[Start of section]
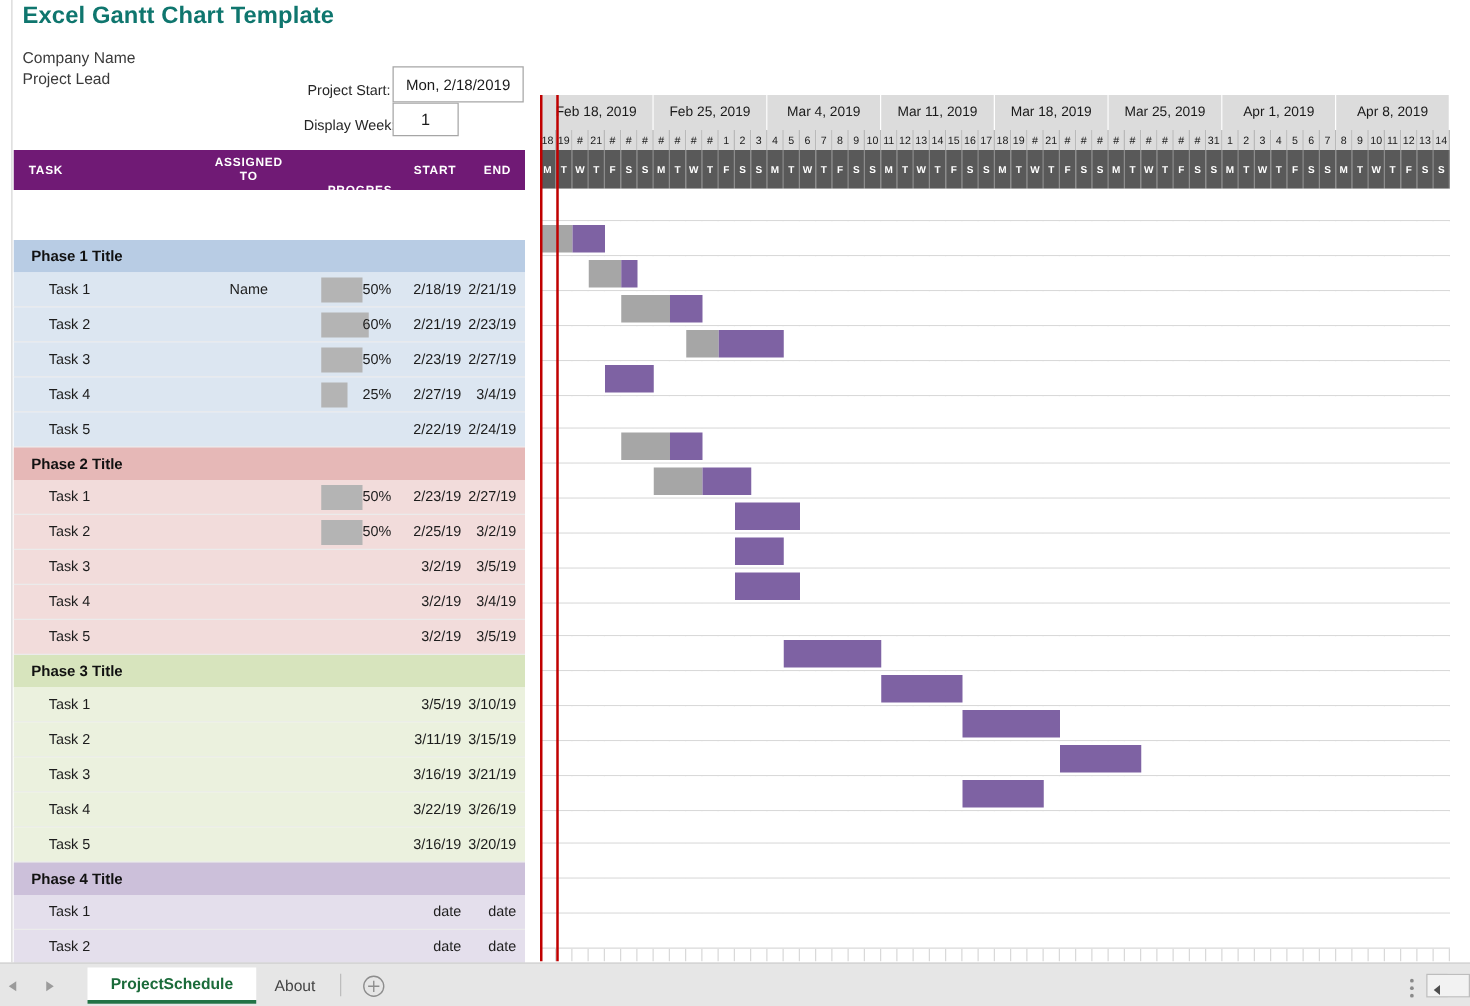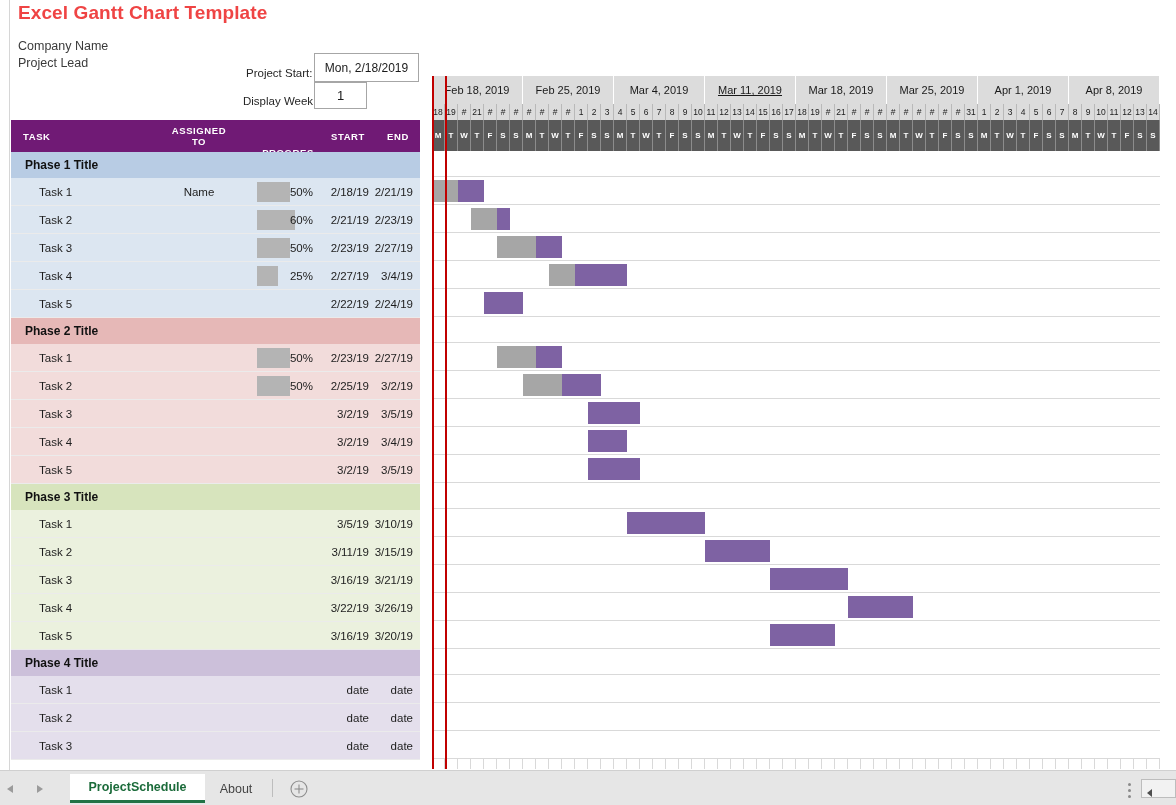--- a/index.html
+++ b/index.html
@@ -21,7 +21,7 @@
   
   .title {
     position: absolute; left: 18px; top: 2px;
-    font-size: 19px; font-weight: bold; color: #ef4444;
+    font-size: 19px; font-weight: bold; color: #0f766e;
     letter-spacing: .1px;
   }
   .company { position: absolute; left: 18px; top: 39px; font-size: 12.5px; color: #3b3b3b; }

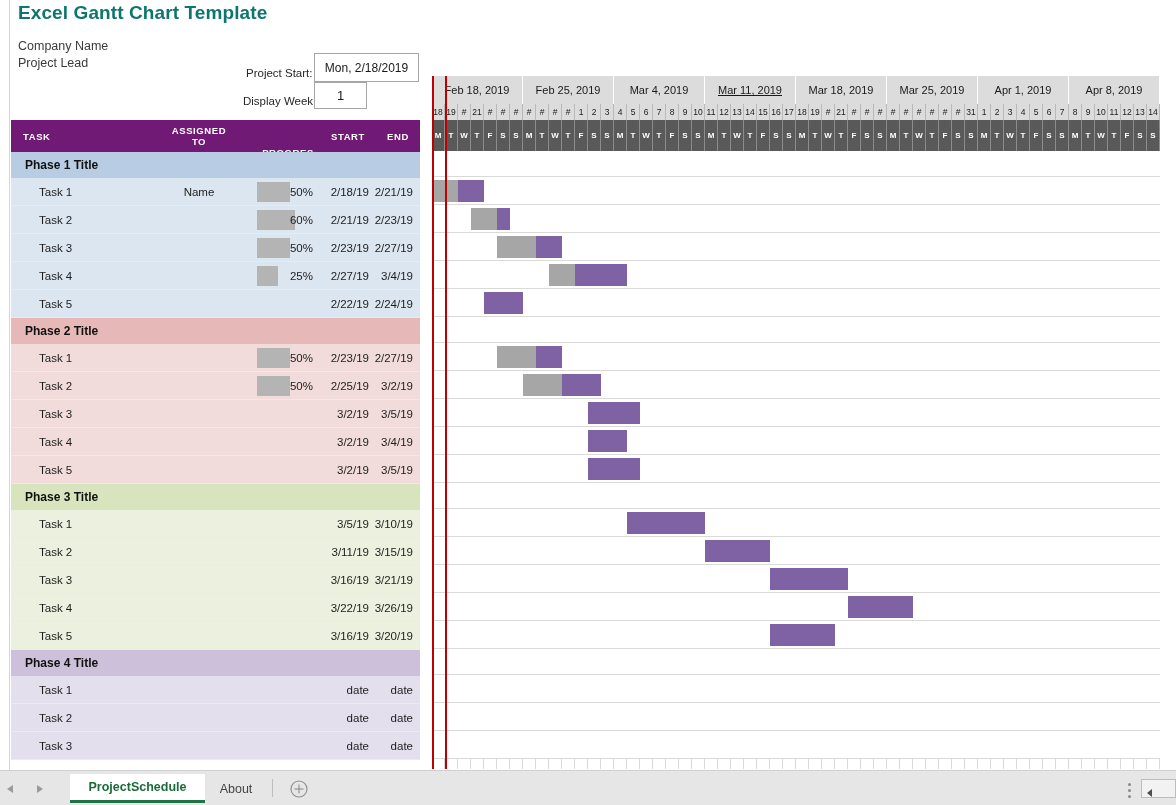--- a/index.html
+++ b/index.html
@@ -396,7 +396,7 @@
       <div class="day-dow" style="left: 247px; width: 13px;">S</div>
       <div class="day-num" style="left: 260px; width: 13px;">10</div>
       <div class="day-dow" style="left: 260px; width: 13px;">S</div>
-      <div class="wk-band" style="left: 273px; width: 91px; text-decoration: underline;">Mar 11, 2019</div>
+      <div class="wk-band" style="left: 273px; width: 91px;">Mar 11, 2019</div>
       <div class="day-num" style="left: 273px; width: 13px;">11</div>
       <div class="day-dow" style="left: 273px; width: 13px;">M</div>
       <div class="day-num" style="left: 286px; width: 13px;">12</div>

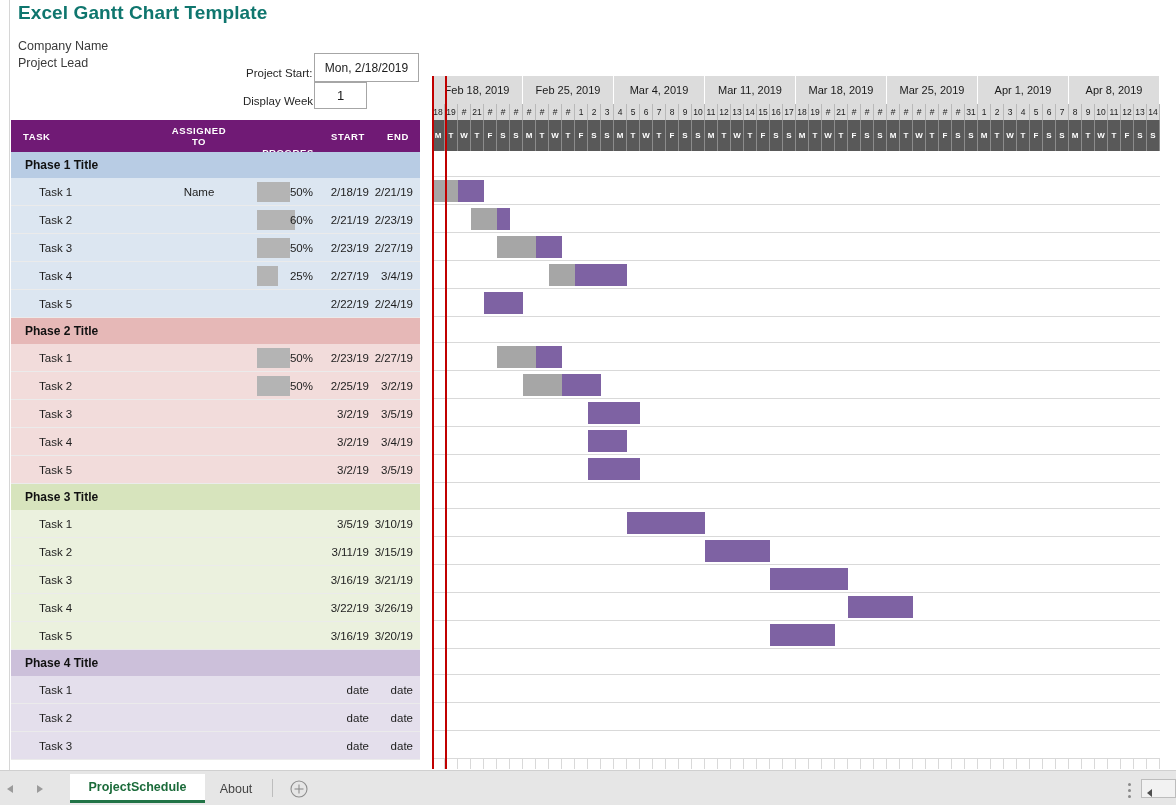--- a/index.html
+++ b/index.html
@@ -168,7 +168,7 @@
   </div>
 
   <div class="tbody" id="tbody">
-      <div class="row phase" style="background: rgb(184, 204, 228);">
+      <div class="row phase" style="background: rgb(184, 204, 228); margin-top: 40px;">
         <div class="cell cell-task">Phase 1 Title</div>
       </div>
       <div class="row" style="background: rgb(220, 230, 241);">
[End of section]
Tally the lines above containing "absolute"; give only the number.

2